Henry Gray (18251861). Anatomy of the Human Body. 1918.
The Optic Chiasma (chiasma opticum), somewhat quadrilateral in form, rests upon the tuberculum sellæ and on the anterior part of the diaphragma sellæ. It is in relation, above, with the lamina terminalis; behind, with the tuber cinereum; on either side, with the anterior perforated substance. Within the chiasma, the optic nerves undergo a partial decussation. The fibers forming the medial part of each tract and posterior part of the chiasma have no connection with the optic nerves. They simply cross in the chiasma, and connect the medial geniculate bodies of the two sides; they form the commissure of Gudden. The remaining and principal part of the chiasma consists of two sets of fibers, crossed and uncrossed.
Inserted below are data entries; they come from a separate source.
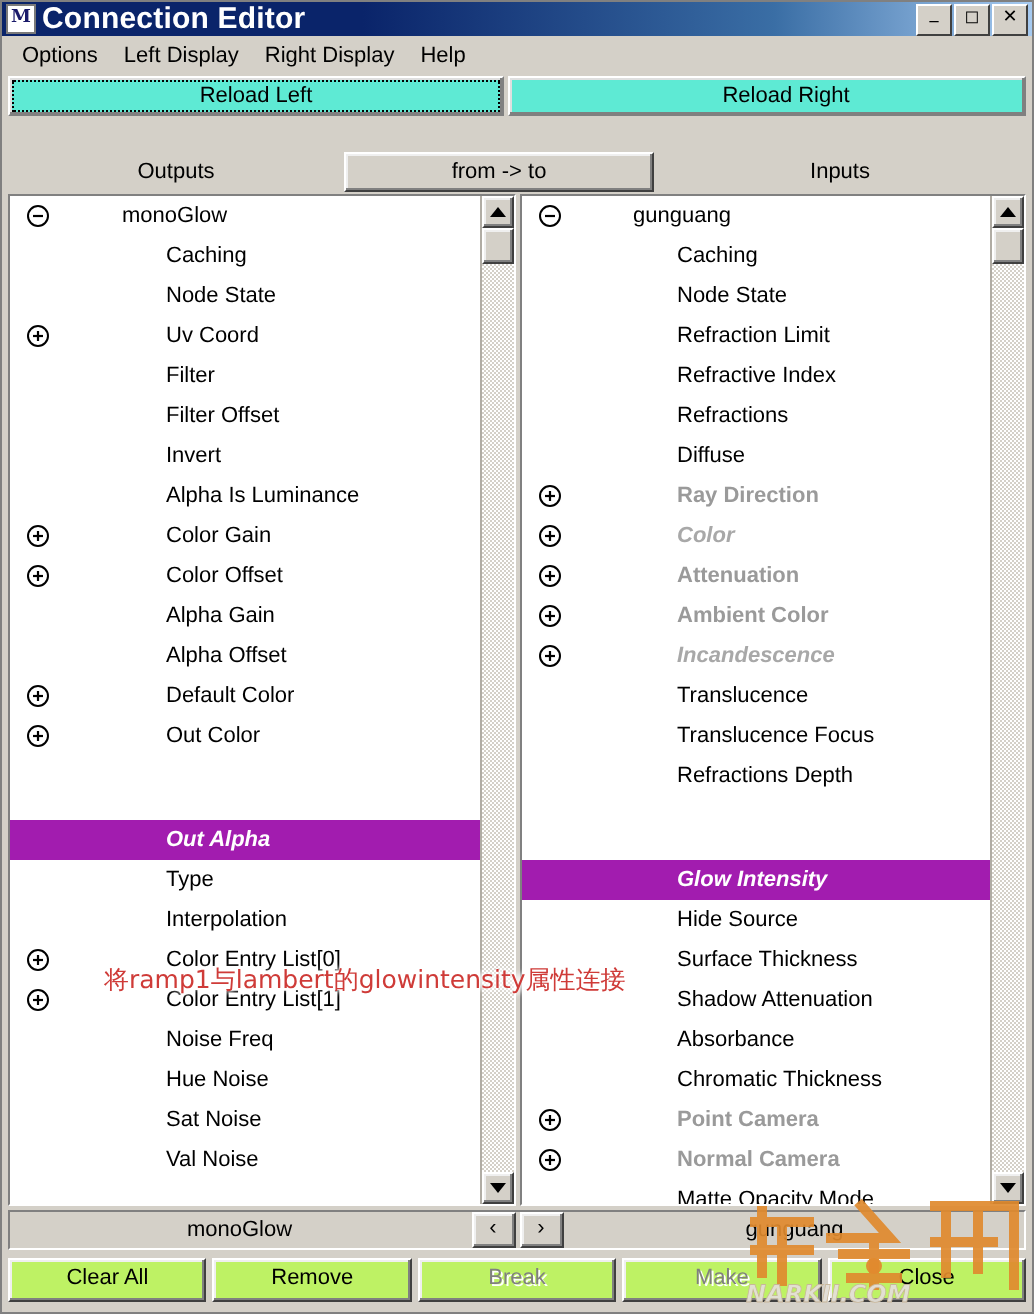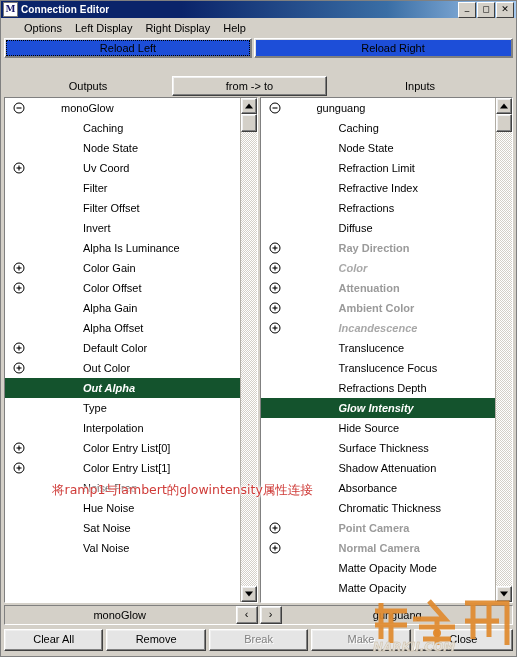"Connection Editor" #title-text { font-size: 10px -> 15px }
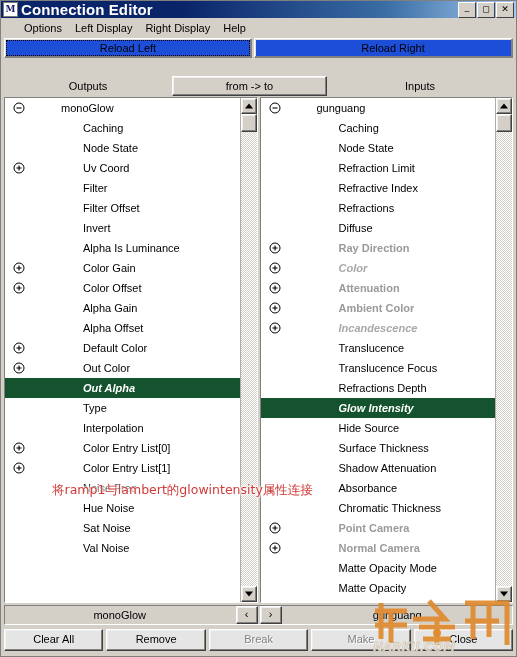"Options" #menubar { padding-left: 17px -> 4px }
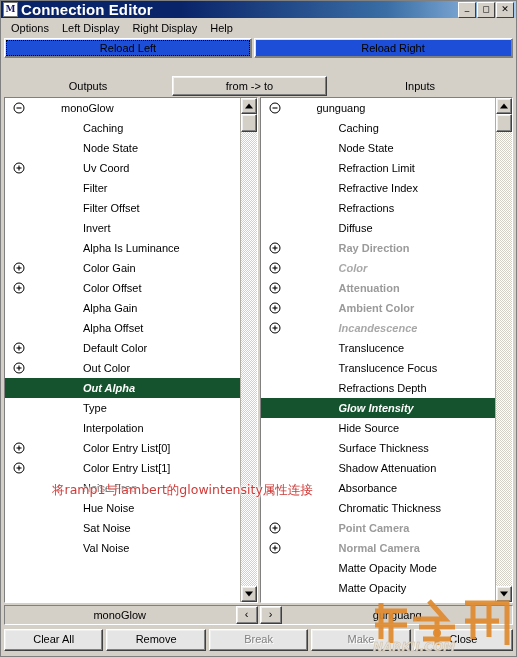"Reload Left" .btn { background: #1d4ed8 -> #5eead4 }
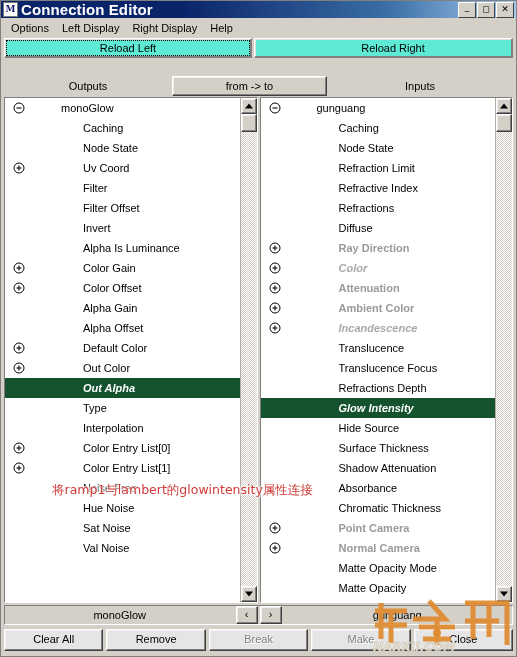"Out Alpha" .row.sel { background: #14532d -> #a21caf; margin-top: none -> 32px }
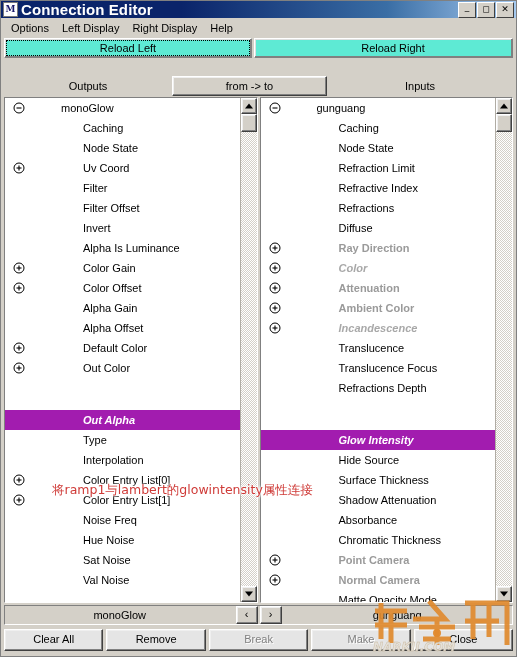"Clear All" .act { background: #e5e5e5 -> #bef264 }
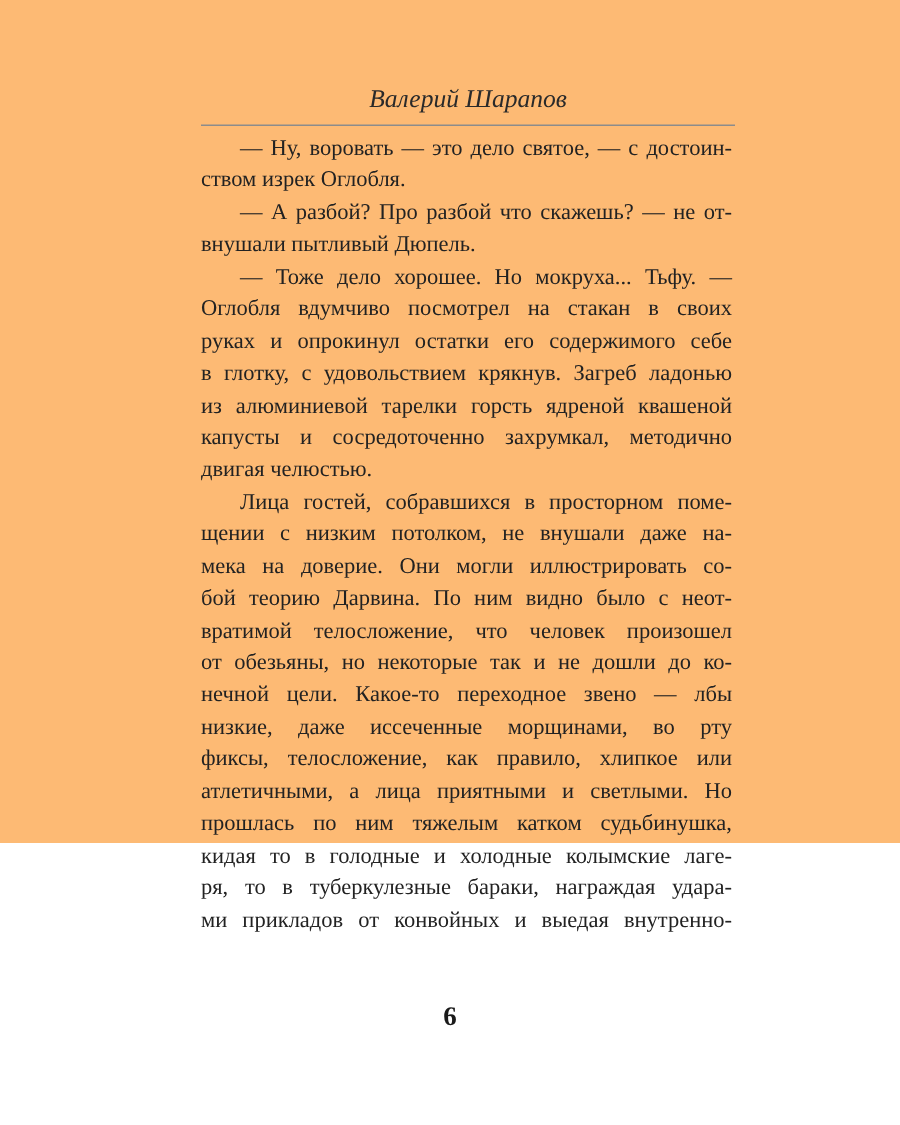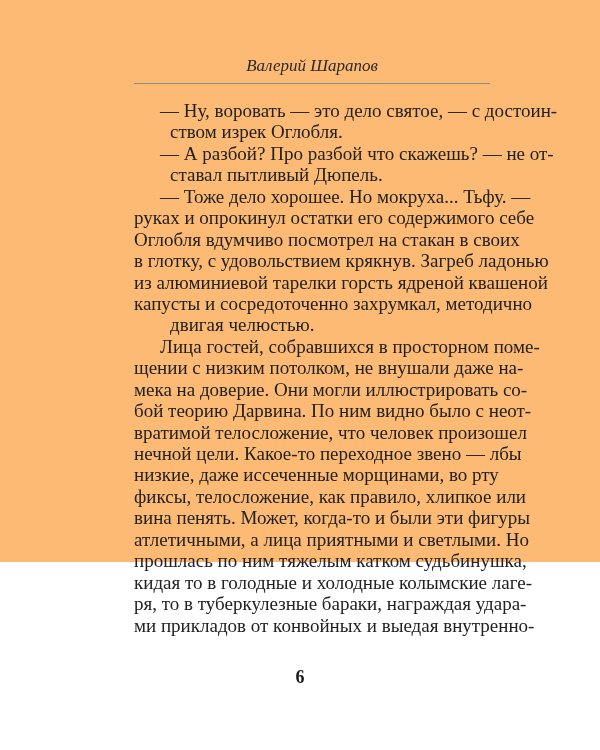"— Ну, воровать — это" .body-text { font-size: 19px -> 15px; top: 100px -> 89px }
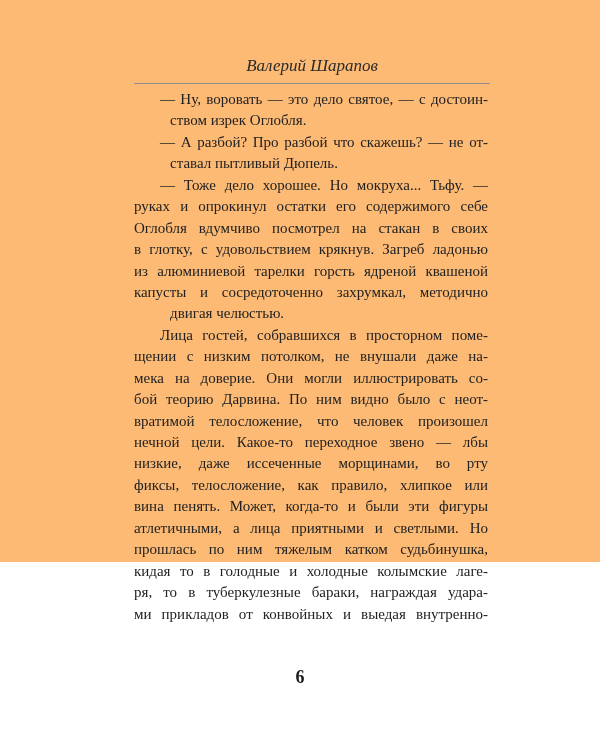"ством изрек Оглобля." .line.last { margin-left: 36px -> none }
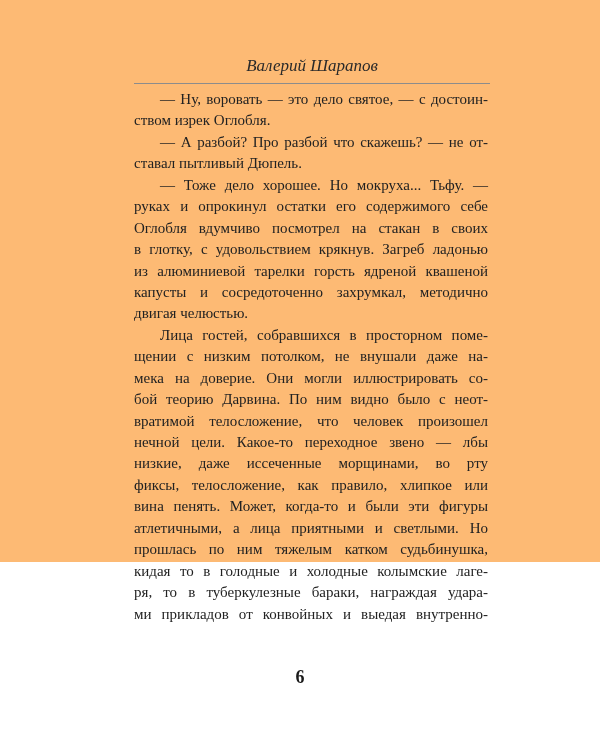"ставал пытливый Дюпель." span.line { text: ставал -> внушали }
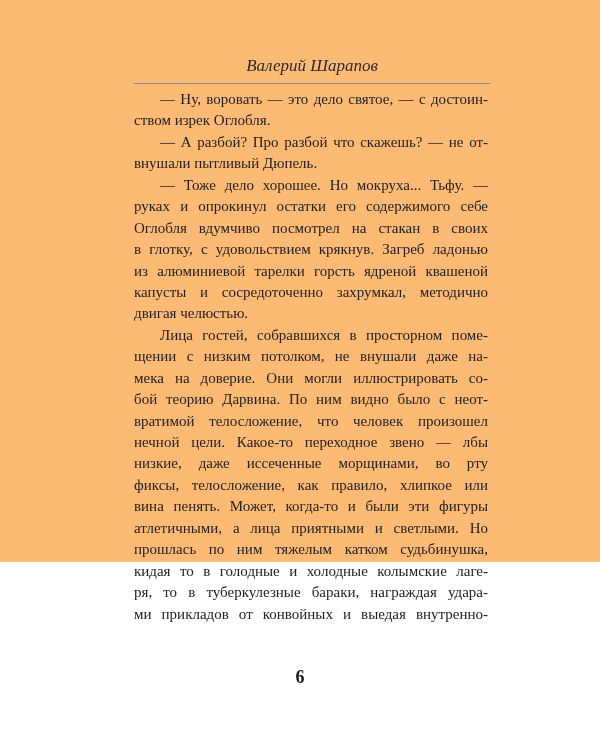"руках и опрокинул остатки его" span.line { order: before "Оглобля вдумчиво посмотрел на стакан" -> after "Оглобля вдумчиво посмотрел на стакан" }
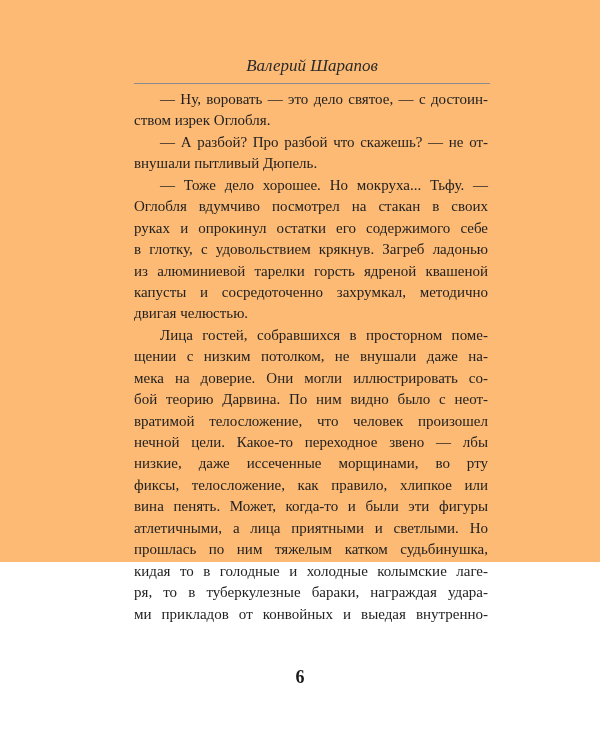"от обезьяны, но некоторые так" span.line { html: none -> <span>от обезьяны, но некоторые так и не дошли до ко-</span> }
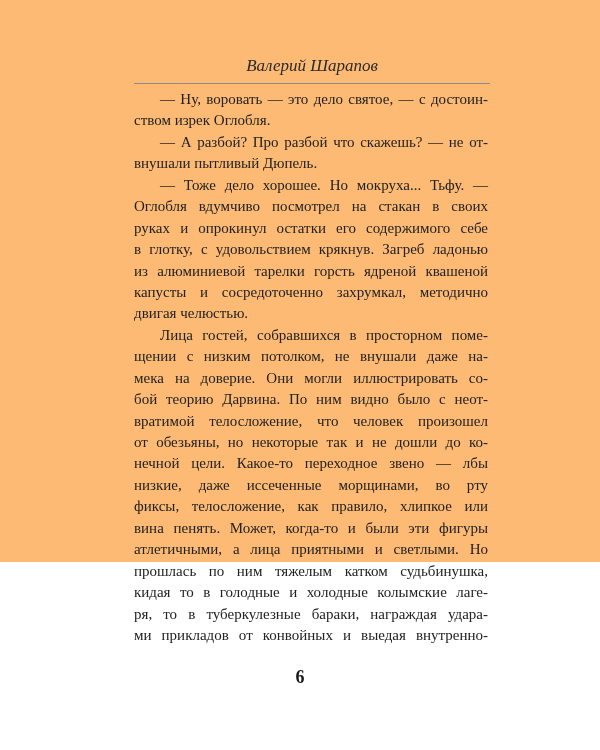"вина пенять. Может, когда-то и" span.line { html: <span>вина пенять. Может, когда-то и были эти фигуры</span> -> none }
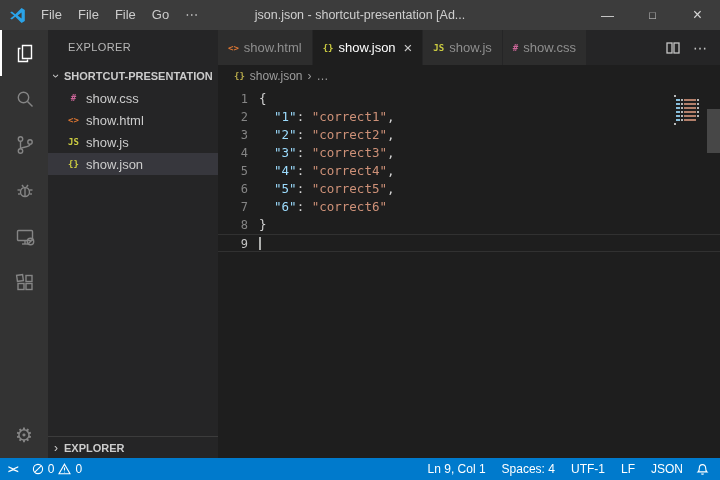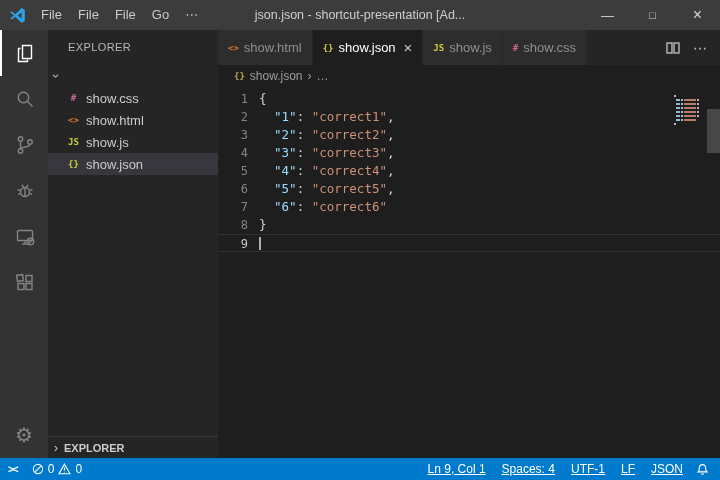"SHORTCUT-PRESENTATION" span { html: none -> <span>SHORTCUT-PRESENTATION</span> }
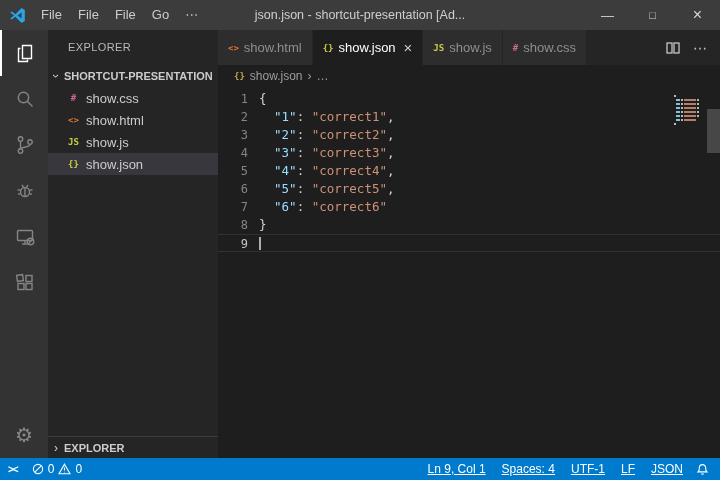"Ln 9, Col 1" .sb-right { text-decoration: underline -> none }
The crossed fibers which are the more numerous, occupy the central part of the chiasma, and pass from the optic nerve of one side to the optic tract of the other, decussating in the chiasma with similar fibers of the opposite optic nerve. The uncrossed fibers occupy the lateral part of the chiasma, and pass from the nerve of one side into the tract of the same side.1
FIG. 774 Scheme showing central connections of the optic nerves and optic tracts. (See enlarged image)
The crossed fibers of the optic nerve tend to occupy the medial side of the nerve and the uncrossed fibers the lateral side. In the optic tract, however, the fibers are much more intermingled.